Please note that the following document, although believed to be correct at the time of issue, may not represent the current position of the CRA.
Prenez note que ce document, bien qu'exact au moment émis, peut ne pas représenter la position actuelle de l'ARC.
Please note that the following document, although believed to be correct at the time of issue, may not represent the current position of the Department.
Prenez note que ce document, bien qu'exact au moment émis, peut ne pas représenter la position actuelle du ministère.
Principal Issues: Whether XXXXXXXXXX acres can be included as part of the principal residence of an individual when zoning restrictions prevent such property from being subdivided. The taxpayer purchased the property then moved a mobile home on the property.
Position: Question of fact; however, likely no.
Reasons: The position in paragraphs 15 and 16 of IT-120R5 (that land in excess of 1/2 hectare may qualify is zoning restrictions do not allow small lot sizes) is based on court cases in which land and a home were acquired together. In the situation where land is acquired without a residence and later a mobile home is moved onto the site, it would be difficult to accept that the additional land was purchased in order to acquire a property as a residence.
XXXXXXXXXX 2000-001403
J. Gibbons
July 20, 2000
Dear XXXXXXXXXX:
We are replying to your facsimile of March 14, 2000, in which you requested clarification of the application of the principal residence rules in the Income Tax Act (the "Act"). More specifically, you wish to know how these rules apply with respect to a number of transactions that you have undertaken with respect to a former residence located on property in excess of one-half hectare.
As indicated in paragraph 22 of Information Circular 70-6R3 dated December 30, 1996, a request for a written opinion on a completed transaction is generally considered by a taxpayer's local tax services office. Accordingly, you may wish to submit all relevant facts and documentation to your local tax services office for their comments. However, we have provided some general comments below.
Briefly, the facts as we understand them are as follows:
- On XXXXXXXXXX, you and your husband purchased XXXXXXXXXX acres of land (the "property") in the XXXXXXXXXX. The title to the property was put in your husband's name, but the funds for the purchase came from both you and your husband.
- Starting in XXXXXXXXXX, you developed the property by installing a driveway, a well, a septic system, hydro, and telephone service.
- In XXXXXXXXXX you acquired a mobile home for $XXXXXXXXXX and moved it onto the property.
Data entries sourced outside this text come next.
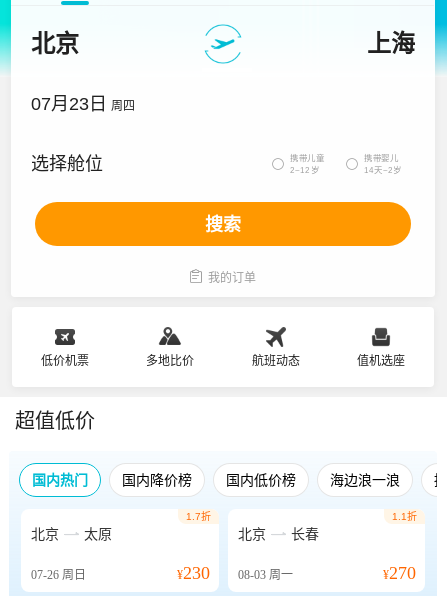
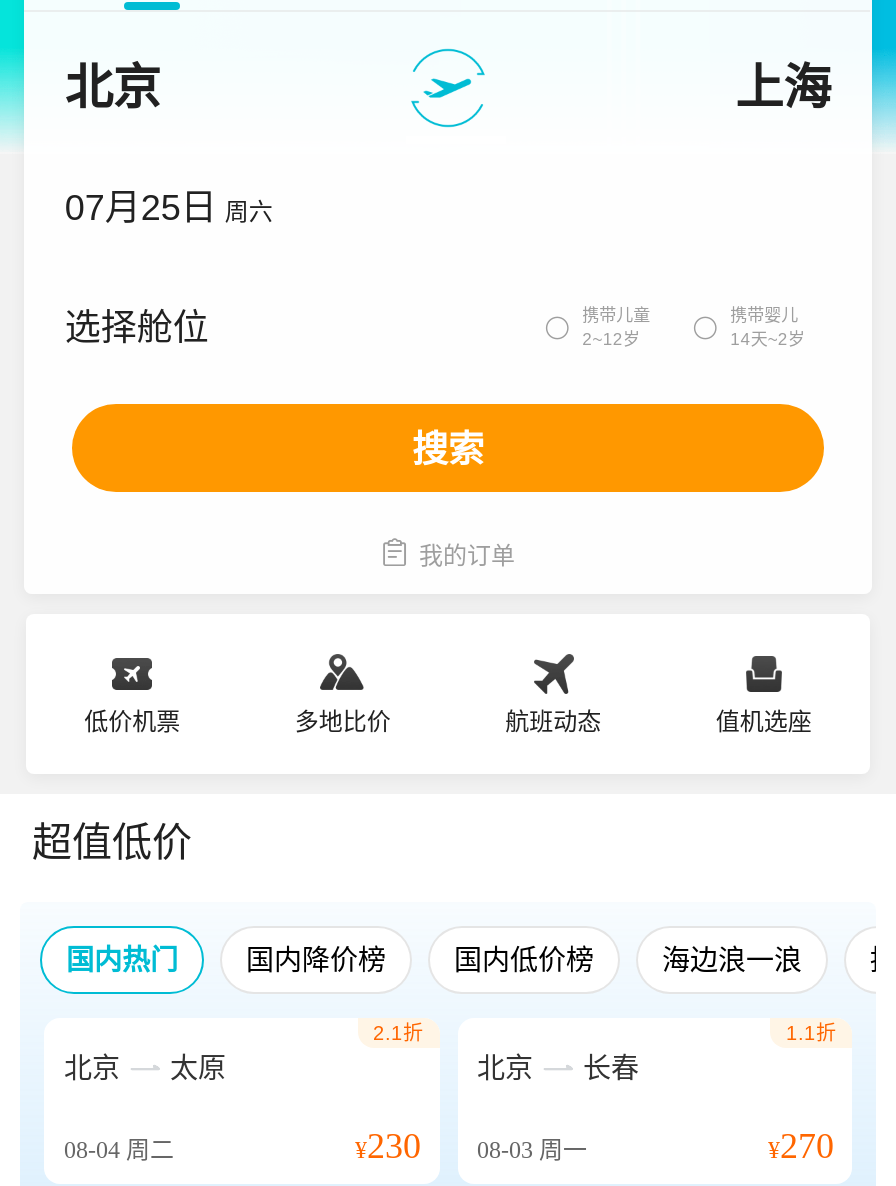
- 07月23日 周四
+ 07月25日 周六

- 1.7折
+ 2.1折

- 07-26周日
+ 08-04周二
Shortly thereafter, you moved into the mobile home and it became your principal and sole residence.
- On XXXXXXXXXX, you made an application to subdivide the property into XXXXXXXXXX.
- On XXXXXXXXXX, you bought your husband interest's in the property. The adjusted cost base of the property at that time was approximately $XXXXXXXXXX, and you used $XXXXXXXXXX as the fair market value of the property, which was based on an appraisal received by XXXXXXXXXX (your financier) on XXXXXXXXXX. You attribute the difference of $XXXXXXXXXX between the adjusted cost base and the fair market value to the mobile home and residential improvements such as the septic system and well.
- By a subdivision registered on XXXXXXXXXX, your property was subdivided into a XXXXXXXXXX. You appealed the decision not to allow a further subdivision of the XXXXXXXXXX.
- On XXXXXXXXXX, you moved off of your property and, in XXXXXXXXXX, sold the mobile home for $XXXXXXXXXX.
- On XXXXXXXXXX turned down your appeal that you be allowed to further subdivide your XXXXXXXXXX.
- In early XXXXXXXXXX, you sold the XXXXXXXXXX land for $XXXXXXXXXX.
- In XXXXXXXXXX, you sold the remaining XXXXXXXXXX acres for $XXXXXXXXXX.
- Throughout the time that you owned the property, you rented out the cultivated land (approximately XXXXXXXXXX acres) for purposes of keeping the weeds under control and the land worked. This generated approximately $XXXXXXXXXX per year.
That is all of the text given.